[Activity] After locating the line with "of UPMSCL, Lucknow." in the data that follows, return it and every later line exactly, up to and including the line with "2020 upto 3:00 pm.".

[Dataset entries]
====================
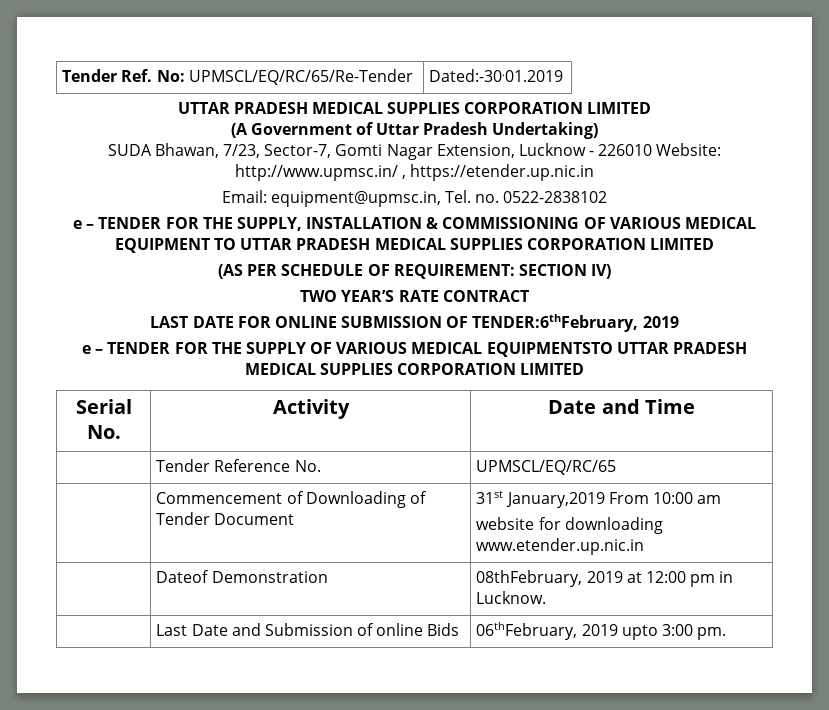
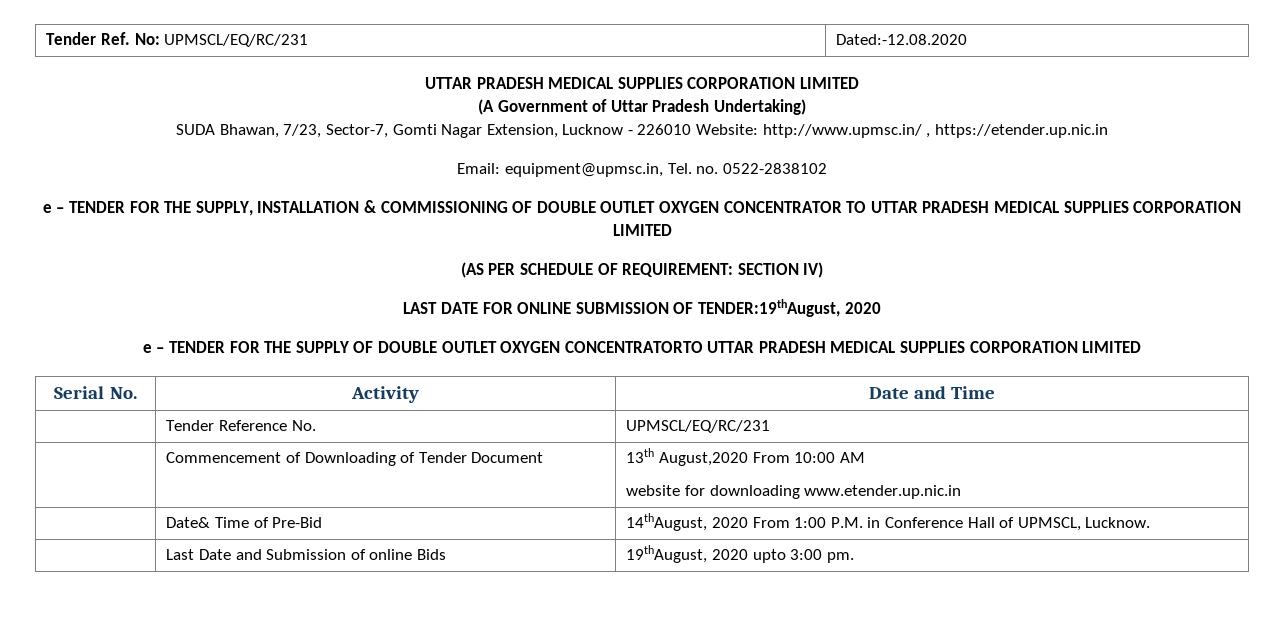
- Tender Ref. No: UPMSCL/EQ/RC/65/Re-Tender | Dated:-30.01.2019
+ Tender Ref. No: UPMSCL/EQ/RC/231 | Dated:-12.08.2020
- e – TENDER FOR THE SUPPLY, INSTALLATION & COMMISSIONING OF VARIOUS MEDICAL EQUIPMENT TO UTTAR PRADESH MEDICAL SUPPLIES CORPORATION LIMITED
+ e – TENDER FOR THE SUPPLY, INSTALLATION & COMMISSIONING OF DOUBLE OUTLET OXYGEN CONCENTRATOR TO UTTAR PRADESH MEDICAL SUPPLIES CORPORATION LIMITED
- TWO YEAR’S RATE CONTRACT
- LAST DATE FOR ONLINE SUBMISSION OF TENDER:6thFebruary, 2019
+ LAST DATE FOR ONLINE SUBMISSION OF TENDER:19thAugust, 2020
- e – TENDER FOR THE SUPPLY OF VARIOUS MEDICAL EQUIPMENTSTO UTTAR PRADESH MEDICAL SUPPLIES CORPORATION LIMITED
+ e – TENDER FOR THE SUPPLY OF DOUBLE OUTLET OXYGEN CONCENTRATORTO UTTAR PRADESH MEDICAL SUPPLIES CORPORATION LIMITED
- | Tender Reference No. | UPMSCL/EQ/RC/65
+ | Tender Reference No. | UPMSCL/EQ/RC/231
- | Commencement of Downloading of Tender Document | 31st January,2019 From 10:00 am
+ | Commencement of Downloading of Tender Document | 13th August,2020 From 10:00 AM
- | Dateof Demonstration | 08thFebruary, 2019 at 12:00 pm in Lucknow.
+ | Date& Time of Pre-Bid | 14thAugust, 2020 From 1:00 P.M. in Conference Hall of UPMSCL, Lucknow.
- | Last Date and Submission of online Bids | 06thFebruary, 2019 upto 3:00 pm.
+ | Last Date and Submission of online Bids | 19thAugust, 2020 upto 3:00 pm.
====================
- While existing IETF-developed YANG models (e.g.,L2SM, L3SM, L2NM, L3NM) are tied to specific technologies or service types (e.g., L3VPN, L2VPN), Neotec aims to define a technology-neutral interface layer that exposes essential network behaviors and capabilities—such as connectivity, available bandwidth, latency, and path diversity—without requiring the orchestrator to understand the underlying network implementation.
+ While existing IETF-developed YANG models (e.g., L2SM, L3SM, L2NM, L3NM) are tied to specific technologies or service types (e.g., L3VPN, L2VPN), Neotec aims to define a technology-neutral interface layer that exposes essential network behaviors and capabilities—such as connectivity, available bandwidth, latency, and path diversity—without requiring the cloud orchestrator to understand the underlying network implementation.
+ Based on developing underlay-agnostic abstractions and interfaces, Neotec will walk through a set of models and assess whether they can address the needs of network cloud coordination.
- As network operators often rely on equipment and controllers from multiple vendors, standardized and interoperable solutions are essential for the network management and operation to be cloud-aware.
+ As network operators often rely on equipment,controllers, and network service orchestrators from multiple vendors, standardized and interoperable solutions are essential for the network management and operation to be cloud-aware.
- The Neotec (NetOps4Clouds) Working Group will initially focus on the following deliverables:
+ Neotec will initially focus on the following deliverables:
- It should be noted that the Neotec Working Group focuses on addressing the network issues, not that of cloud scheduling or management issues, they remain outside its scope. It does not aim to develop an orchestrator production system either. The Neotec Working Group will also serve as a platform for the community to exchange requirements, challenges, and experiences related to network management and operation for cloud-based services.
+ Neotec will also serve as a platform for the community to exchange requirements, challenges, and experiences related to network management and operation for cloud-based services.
====================
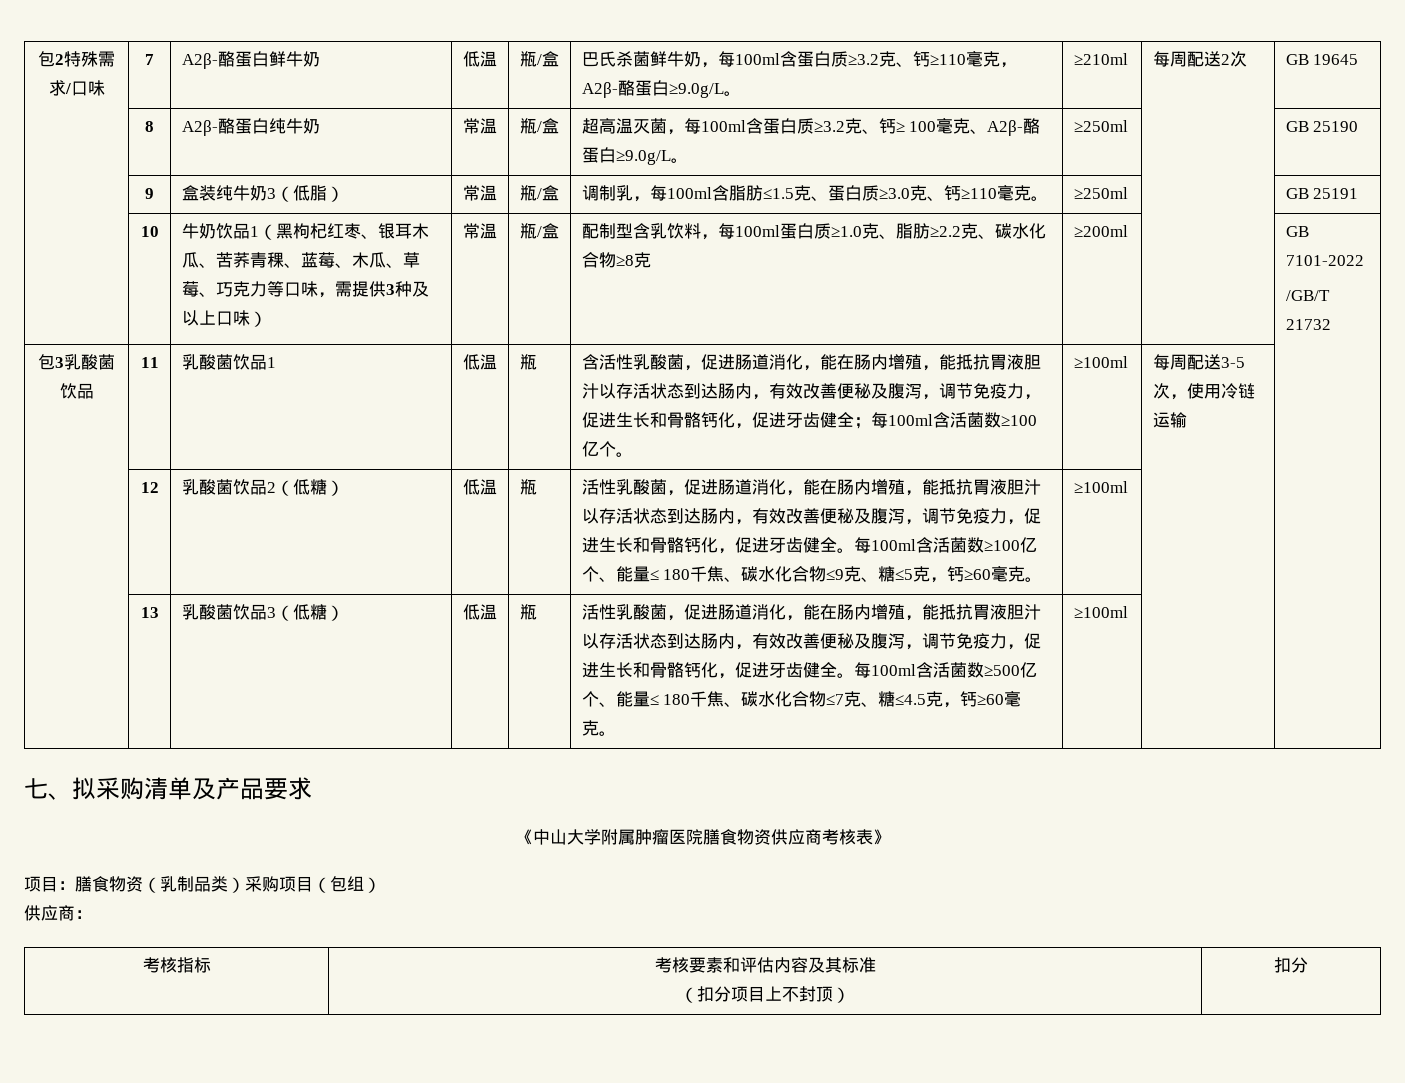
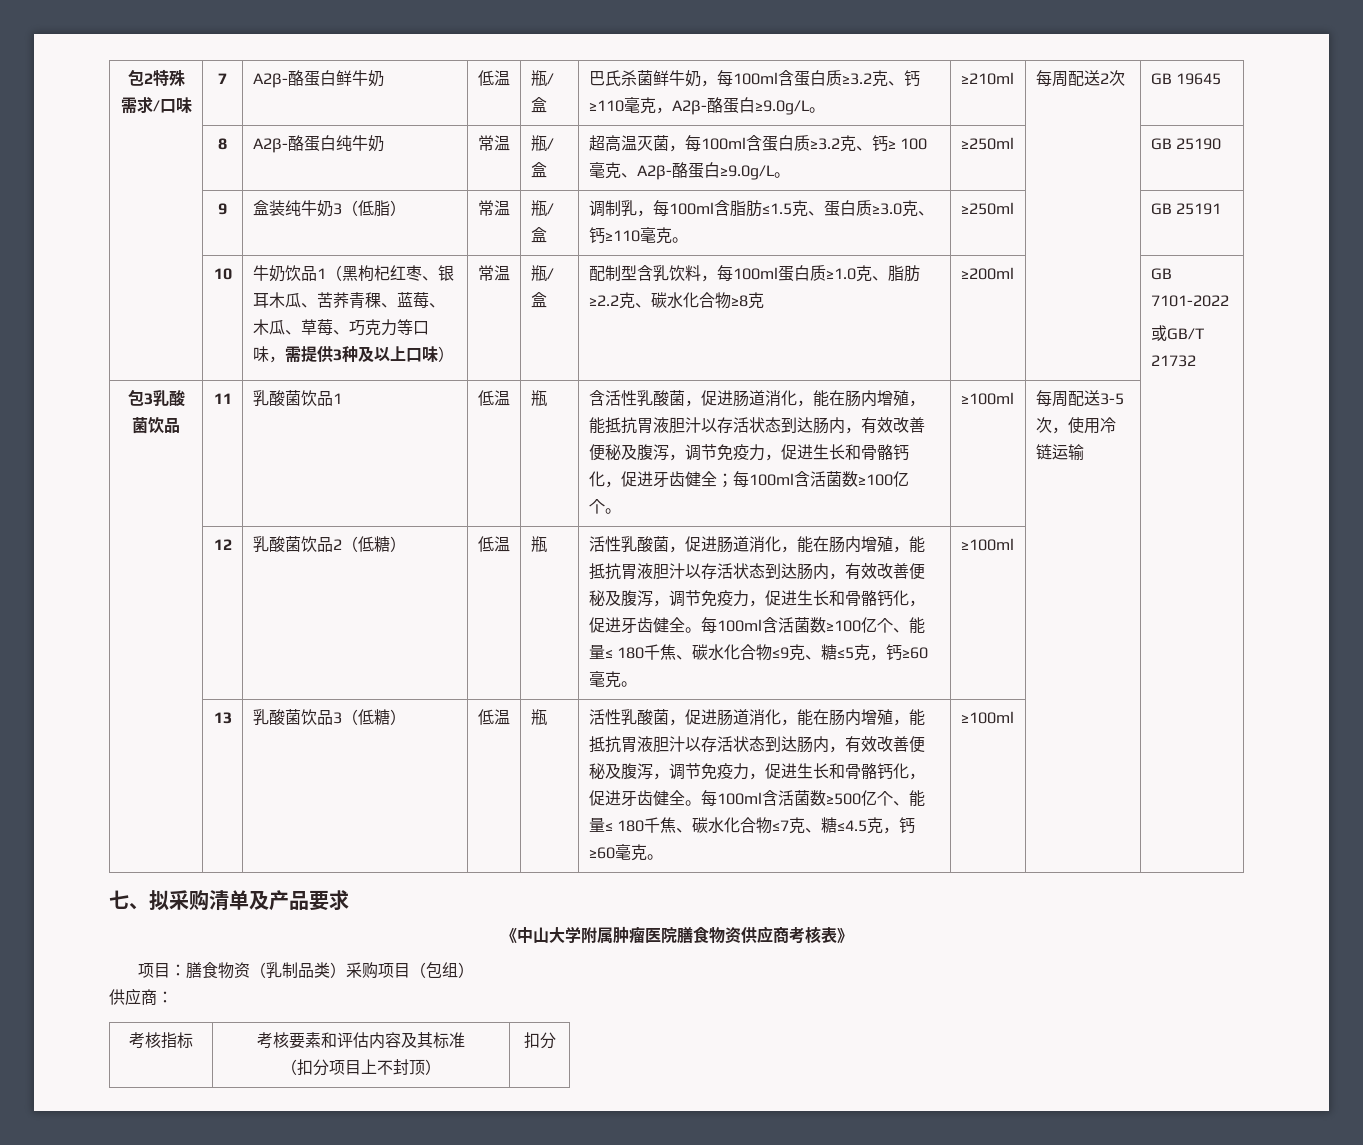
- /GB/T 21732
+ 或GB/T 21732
====================
[Exercise response]
+ | Date& Time of Pre-Bid | 14thAugust, 2020 From 1:00 P.M. in Conference Hall of UPMSCL, Lucknow.
- | Last Date and Submission of online Bids | 06thFebruary, 2019 upto 3:00 pm.
+ | Last Date and Submission of online Bids | 19thAugust, 2020 upto 3:00 pm.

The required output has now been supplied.